Relocation of the North American headquarters
In February 2007, the Raëlian Movement put up for sale the UFOland headquarters compound near the small village of Maricourt, Quebec for $2.95 million (Can.). Their intention was to shift the headquarters to somewhere in the southern United States, possibly to Palm Springs, California.
In May 2007, the Canadian retreat was sold. The Raëlian Movement relocated their North American headquarters to Las Vegas, Nevada. Ricky Roehr, the President of the Raëlian Movement in the United States, said the Raëlians chose Las Vegas because they thought that it was a happy and open-minded community. The Raëlians planned to build a place or buy and renovate a hotel in order to conduct their seminars.
Members leaving after false claims that Raëlian books were plagiarized from Jean Sendy's works
In November 2009, Wonjune Lee, an eleven-year member of the Raelian movement, came across information regarding works of fiction that were published by Jean Sendy, a prominent UFOlogist and French author.
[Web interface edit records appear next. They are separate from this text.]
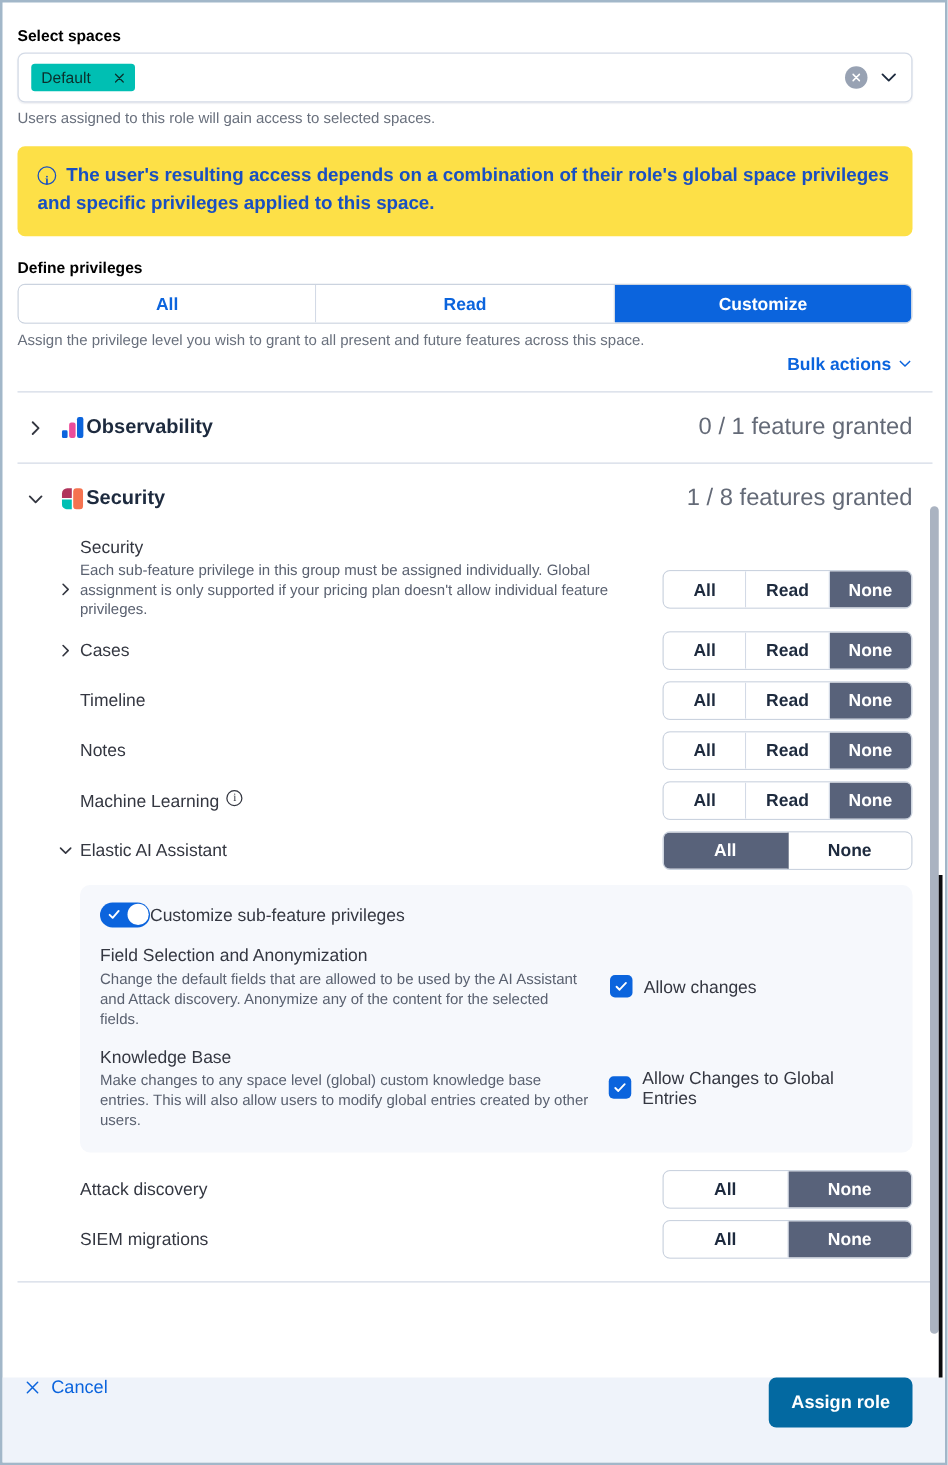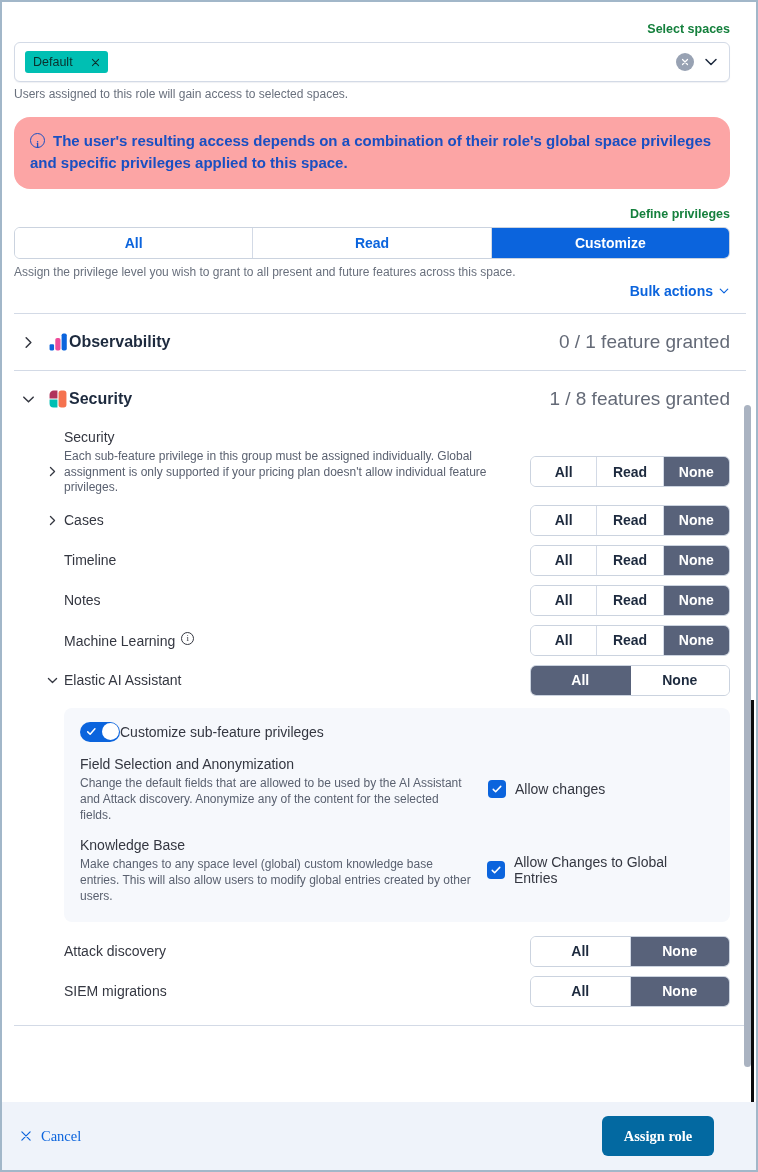"Select spaces" .form-label { color: #15803d -> #000000; text-align: right -> none }
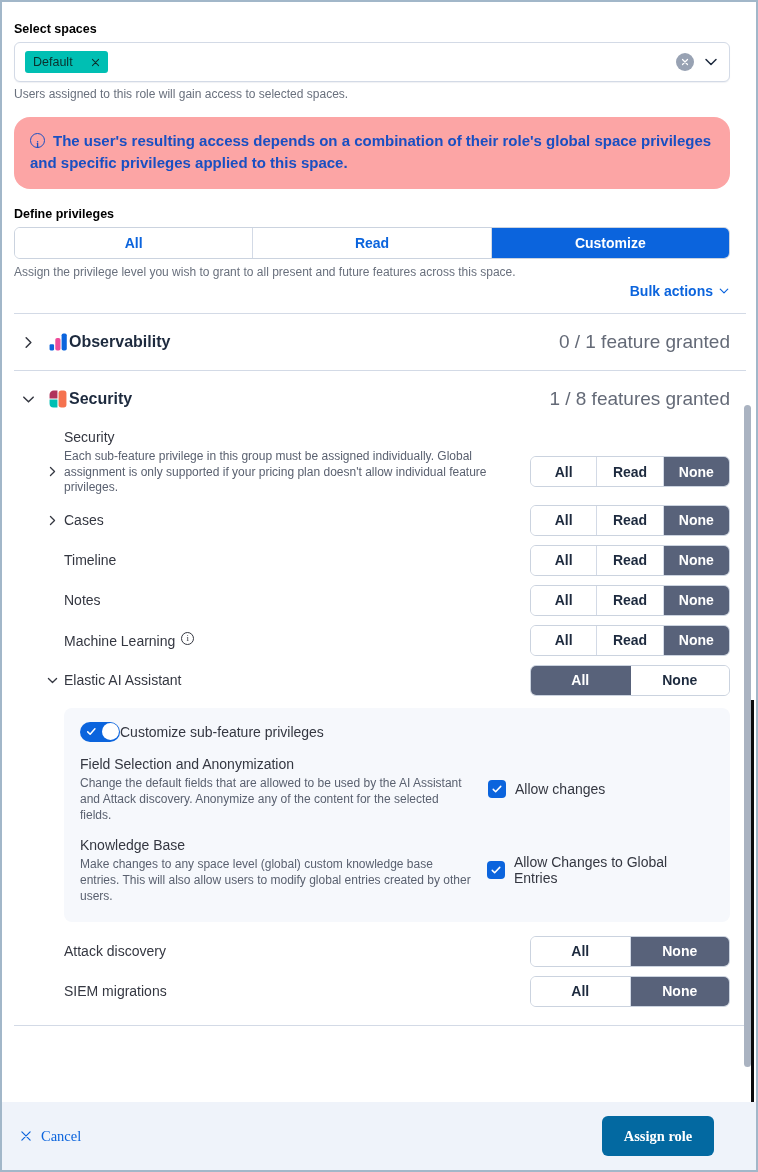"i The user's resulting access" .callout { background: #fca5a5 -> #fde047; border-radius: 16px -> 6px }
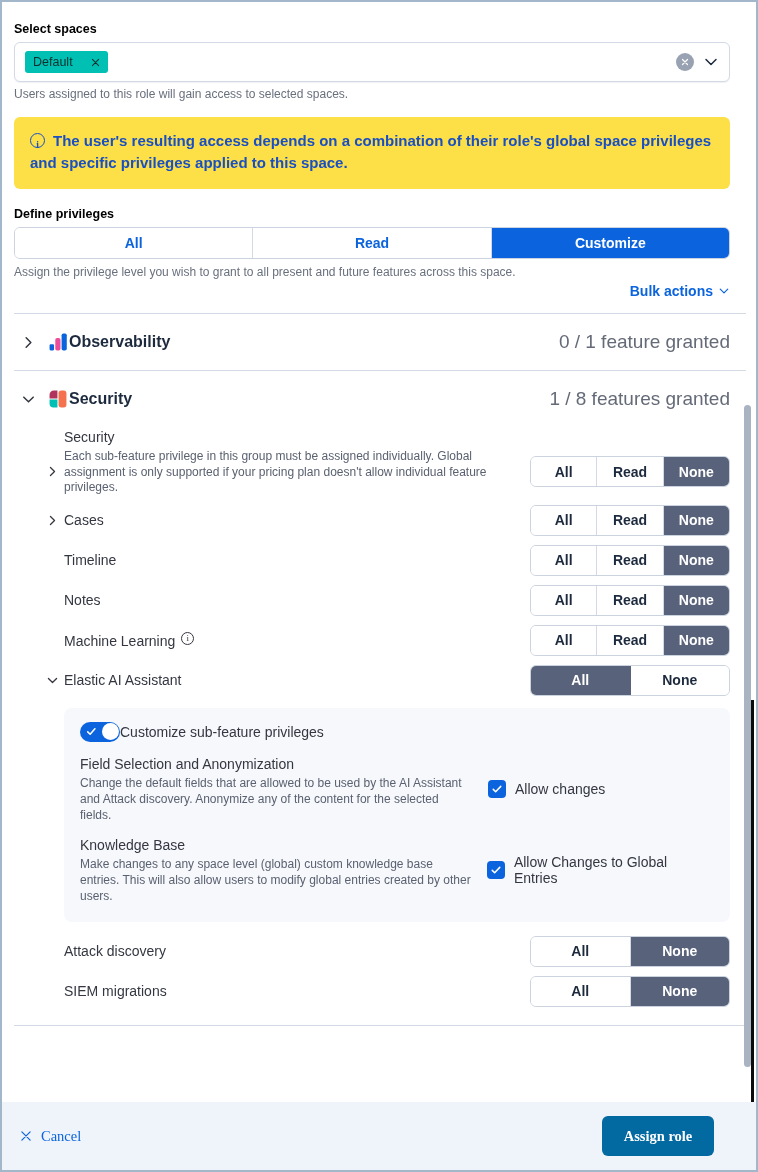"Cancel" .modal-footer { align-items: center -> flex-start; font-family: Liberation Serif, serif -> none; padding: 0 42px 0 18px -> 0 26px 0 18px }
Particular passages in one of Sendy's works, "Those gods who made heaven & earth", published in 1969, were paralleled with particular passages in the Raelian book The book which tells the truth, published in 1974. Although review of the fundamental differences between the work of Sendy and Rael is quite clear. Sendy like many of his contemporaries hypothesised that human evolution had some form of intervention from extraterrestrials, where as Rael's message states that human beings did not evolve but were created by the extraterrestrials (Elohim) using the matter found on earth. Also the concept of infinity as described by Rael is unique.